Raccoons (2-3) vs. Falcons (1-6) – April 8-10, 2058

To recap, in case you forgot, the Falcons had won the South two years in a row and while they had seen little success in the CLCS against the Crusaders, nobody was quite prepared to see them start the season 0-5, then 1-6, with 16 runs scored to a league-worst 41 runs allowed. The Coons’ rotation from August 2057 looked calm in comparison. No homers for Charlotte so far, either, and the defense was best described as “who are these clowns?”. Nevertheless, we had lost the season series three years running, 4-5 in ’57.

Projected matchups:
Bobby Herrera (0-0, 6.00 ERA) vs. Josh Clem (0-0, 15.00 ERA)
Zach Stewart (0-1, 3.38 ERA) vs. Aaron Sciuto (0-1, 12.27 ERA)
Ramon Carreno (0-1, 6.75 ERA) vs. Josh Doyle (0-0, 7.20 ERA)

Right, left, right; Scuito was a former #12 pick and top 30 prospect that had made his debut late last year and even then had thrown for a 6.31 ERA in 25.2 innings.

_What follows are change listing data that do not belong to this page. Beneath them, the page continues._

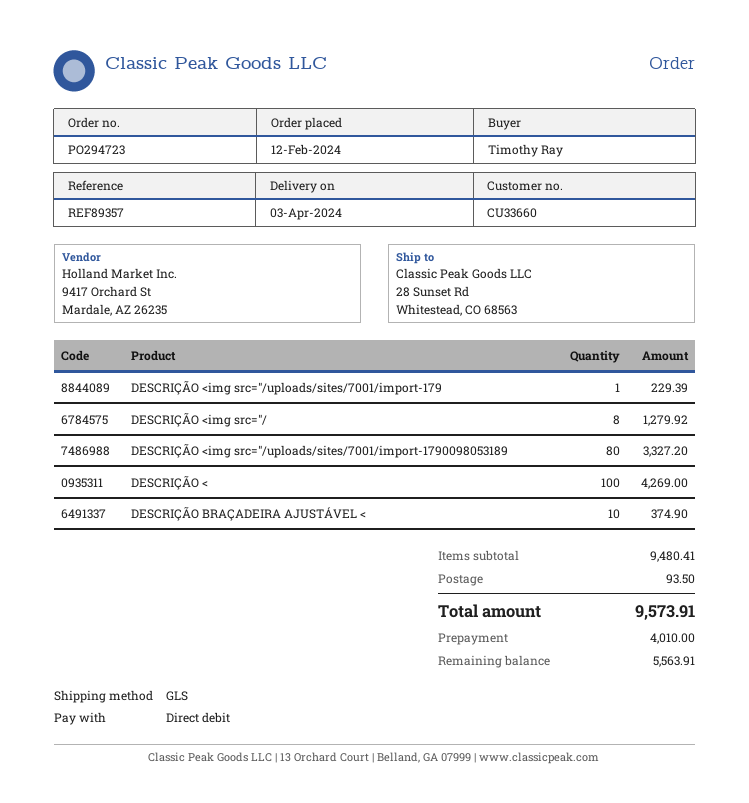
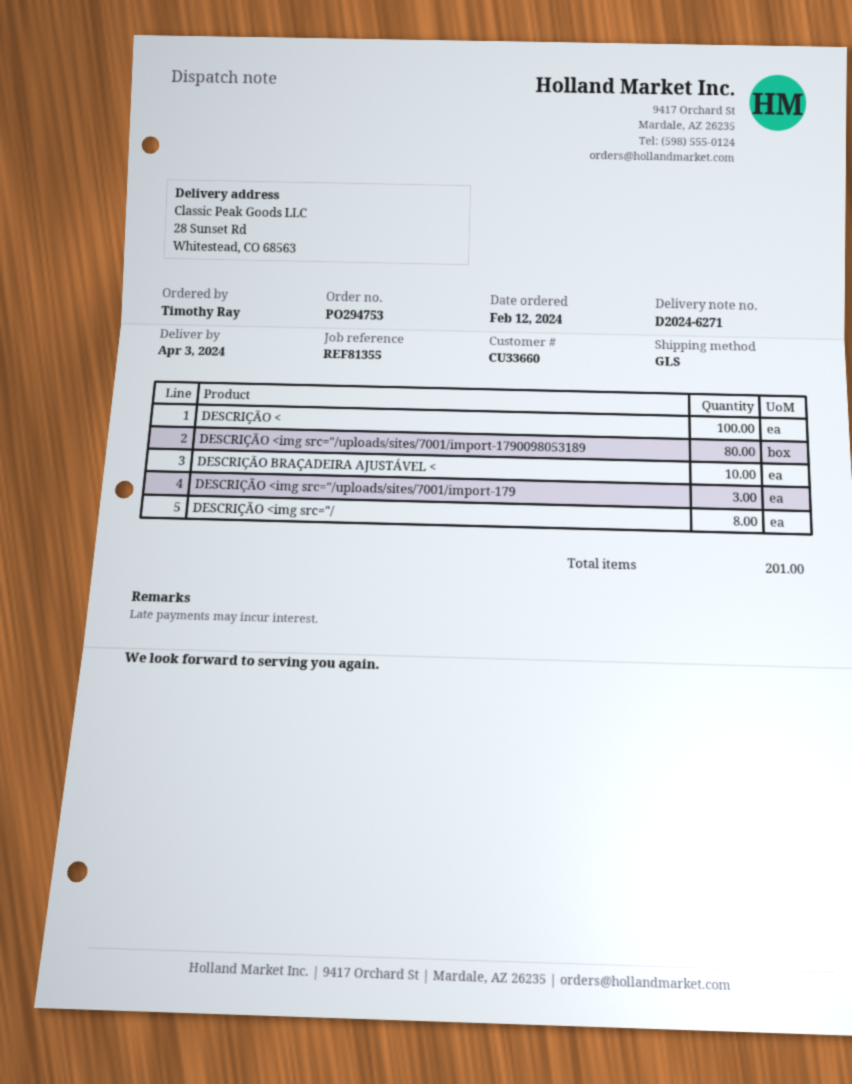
order number: PO294723 -> PO294753
reference: REF89357 -> REF81355
DESCRIÇÃO <img src="/uploads/sites/7001/import-179: 1 -> 3

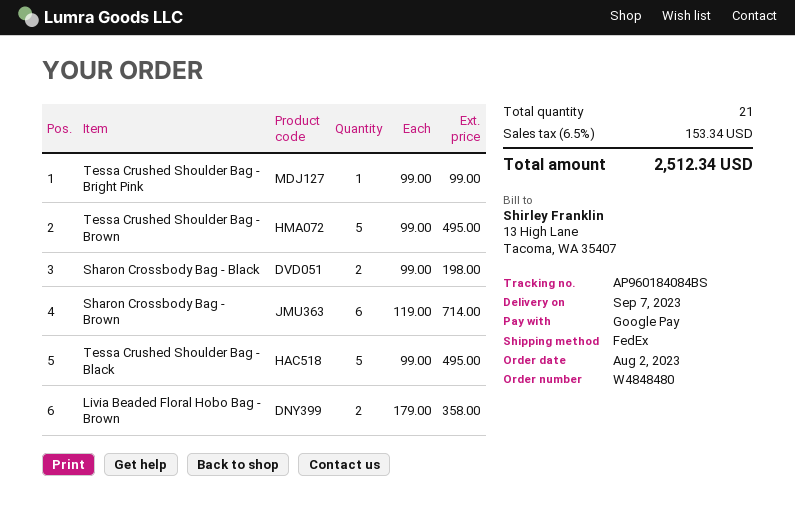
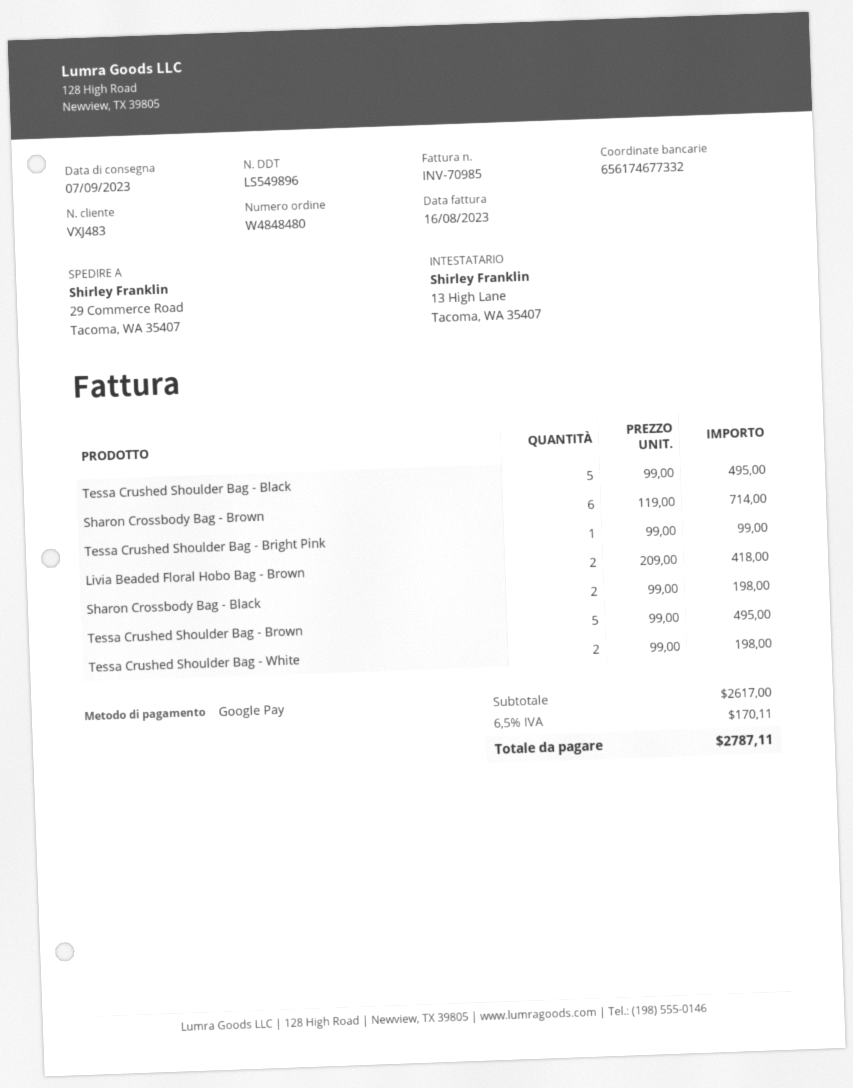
Livia Beaded Floral Hobo Bag - Brown: 2 x 179.00 = 358.00 -> 2 x 209.00 = 418.00
Tessa Crushed Shoulder Bag - White: none -> 2 x 99.00 = 198.00
tax: 6.5% = 153.34 -> 6.5% = 170.11
total: 2512.34 -> 2787.11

Since we had no day off this week, everybody in the rotation would take a seat at some point (minus Brass, perhaps, assuming he’d shake off his 1-for-16 start). Jesus Martinez got the day off on Monday to see some more of Toushi Imai, who on Sunday went 0-for-3 with 2 K.

Game 1
CHA: LF K. Fisher – 2B Woodrome – RF D. Ceballos – 3B B. Anderson – C L. Miranda – SS T. Edwards – 1B Fish – CF J. Ward – P Clem
POR: 2B Labonte – SS Lavorano – CF Caswell – RF Brassfield – LF Puckeridge – 3B Brobeck – 1B Imai – C Lathers – P B. Herrera

Both the skies and Bobby Herrera looked just as miserable as on Opening Day, with two hits, two walks, and two runs against the $36M import from Cuba in the first inning. Danny Ceballos hit an RBI single, and Travis Edwards hit a sac fly with the bags stacked before Rich Fish grounded out to first base to strand runners on the corners. Portland made it on the board in the bottom 2nd with a Brobeck triple and Toushi’s run-scoring groundout.

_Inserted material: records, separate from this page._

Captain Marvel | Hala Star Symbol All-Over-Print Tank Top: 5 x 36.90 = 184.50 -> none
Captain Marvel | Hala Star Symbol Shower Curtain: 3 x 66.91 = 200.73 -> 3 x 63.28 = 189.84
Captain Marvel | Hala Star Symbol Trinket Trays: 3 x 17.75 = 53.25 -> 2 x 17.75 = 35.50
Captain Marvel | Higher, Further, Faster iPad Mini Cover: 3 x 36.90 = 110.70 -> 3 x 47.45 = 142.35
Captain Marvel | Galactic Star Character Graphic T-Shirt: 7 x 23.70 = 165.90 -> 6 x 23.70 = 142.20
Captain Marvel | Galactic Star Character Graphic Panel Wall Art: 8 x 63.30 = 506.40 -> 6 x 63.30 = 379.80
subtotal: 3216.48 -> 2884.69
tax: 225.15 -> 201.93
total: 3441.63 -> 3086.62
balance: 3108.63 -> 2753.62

Herrera lasted four innings this time before the rain came and washed him into the Willamette, then with the Raccoons still down 2-1. The Coons frittered away Morgan Lathers’ leadoff double lathered down the rightfield line in the fifth inning, then shrugged and sent Brobeck to the hill, with Tyrese Sheilds inheriting third base. Brobeck gave up two runs on a triple and a double, back-to-back, by Rich Fish and Jayden Ward in the sixth inning, then together with Bravo completely exploded for six runs in the seventh inning. In total, Brobeck got four outs for four walks and four hits. Seven runs, all earned.

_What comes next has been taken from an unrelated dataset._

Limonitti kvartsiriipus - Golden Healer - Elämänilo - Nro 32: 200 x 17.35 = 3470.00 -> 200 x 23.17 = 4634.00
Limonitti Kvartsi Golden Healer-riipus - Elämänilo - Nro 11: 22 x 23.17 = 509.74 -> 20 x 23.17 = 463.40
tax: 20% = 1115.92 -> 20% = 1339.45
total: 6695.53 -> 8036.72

Toushi doubled and scored on Labonte’s single in the bottom 7th as if anyone cared at this point. Pucks singled home a run in the eighth, and Ricky Herrera gave it right back on three singles in the ninth. Morgan Lathers then hit a leadoff jack against Franklin Mendoza in the bottom 9th, but the park was mostly populated by people that got paid to be there at that point. 11-4 Falcons. Labonte 2-5, RBI; Puckeridge 2-4, RBI; Lathers 3-4, HR, 2 2B, RBI;

Arf.

Four teams gave up 11 runs or more in the CL on that Monday. The Elks got 11 from the Knights, the Aces surrendered 13 to the Loggers, and the Titans rushed the Thunder for 14.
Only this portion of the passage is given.